## WHAT YOU SHOULD DO
Because the copy must hold no pictures, return the data below with all of its words intact.

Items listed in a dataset

____

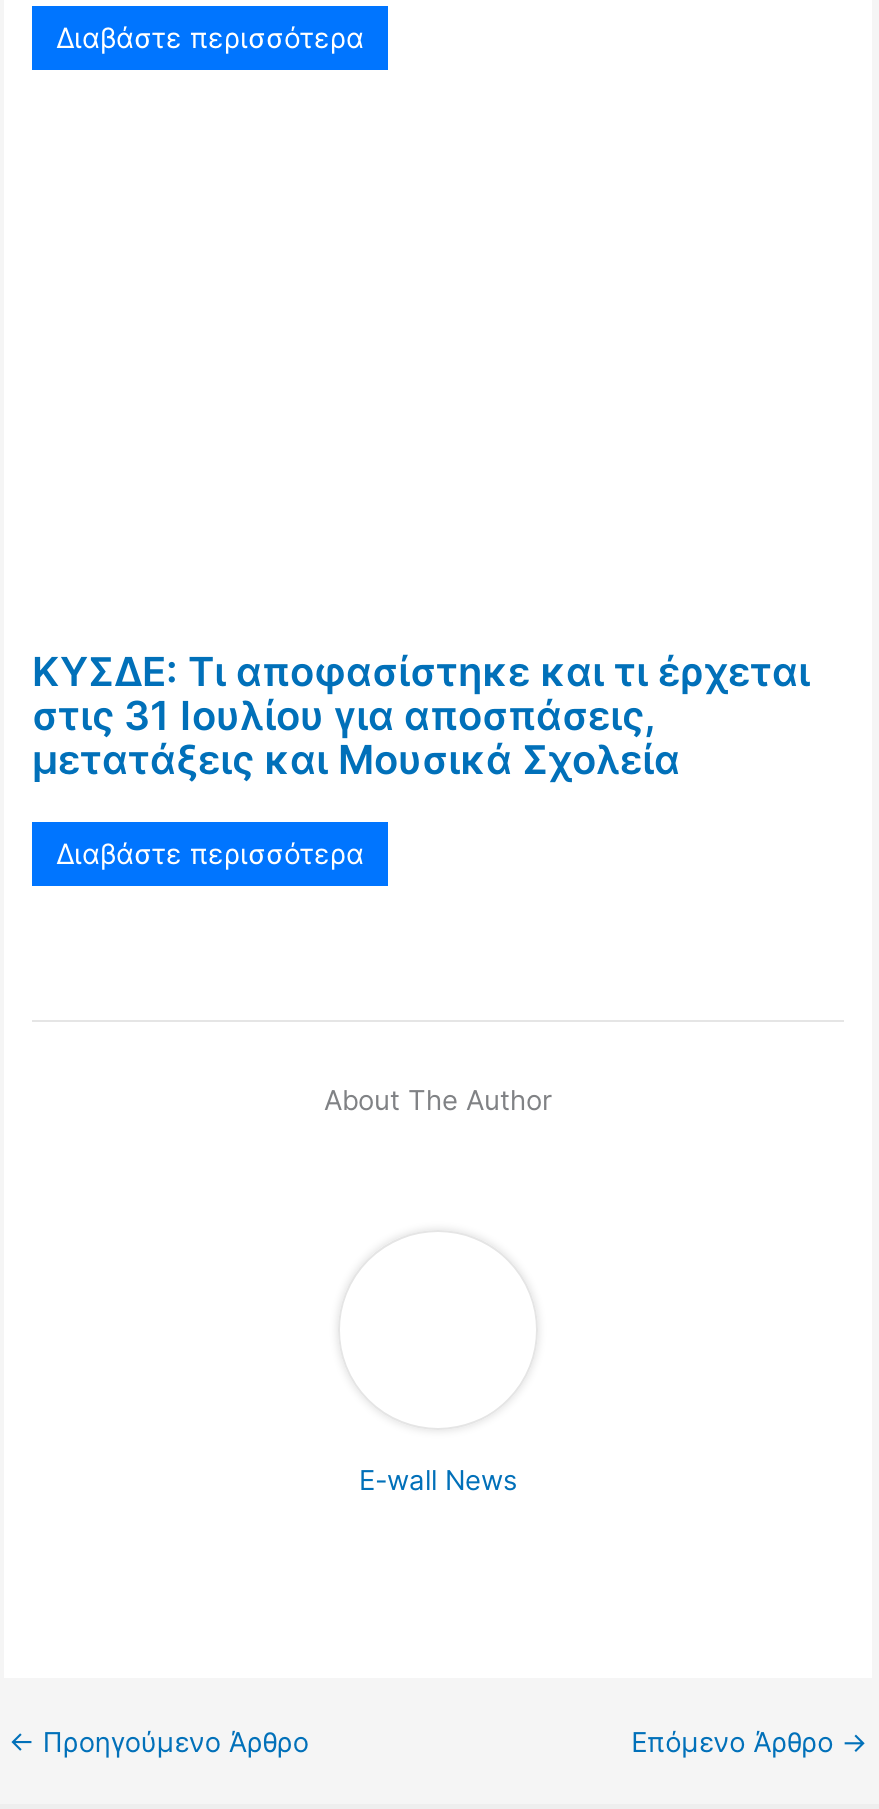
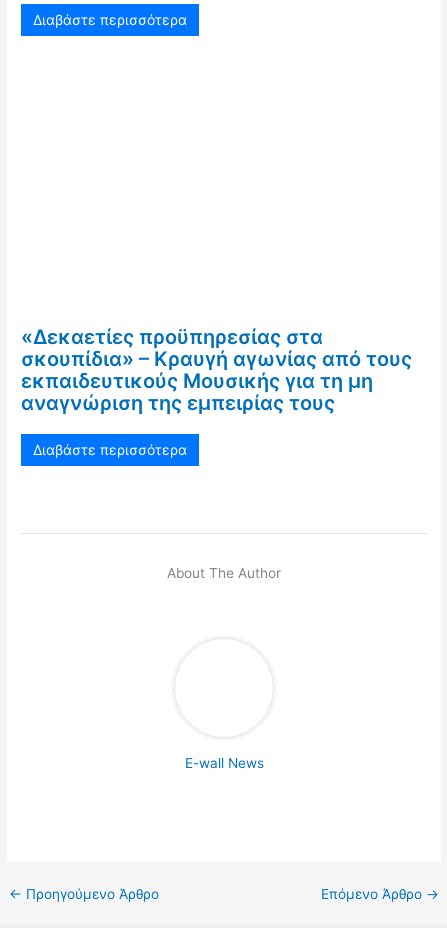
- ΚΥΣΔΕ: Τι αποφασίστηκε και τι έρχεται
- στις 31 Ιουλίου για αποσπάσεις,
- μετατάξεις και Μουσικά Σχολεία
+ «Δεκαετίες προϋπηρεσίας στα
+ σκουπίδια» – Κραυγή αγωνίας από τους
+ εκπαιδευτικούς Μουσικής για τη μη
+ αναγνώριση της εμπειρίας τους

____

## ANSWER FOR THIS EXERCISE
- ΚΥΣΔΕ: Τι αποφασίστηκε και τι έρχεται
- στις 31 Ιουλίου για αποσπάσεις,
- μετατάξεις και Μουσικά Σχολεία
+ «Δεκαετίες προϋπηρεσίας στα
+ σκουπίδια» – Κραυγή αγωνίας από τους
+ εκπαιδευτικούς Μουσικής για τη μη
+ αναγνώριση της εμπειρίας τους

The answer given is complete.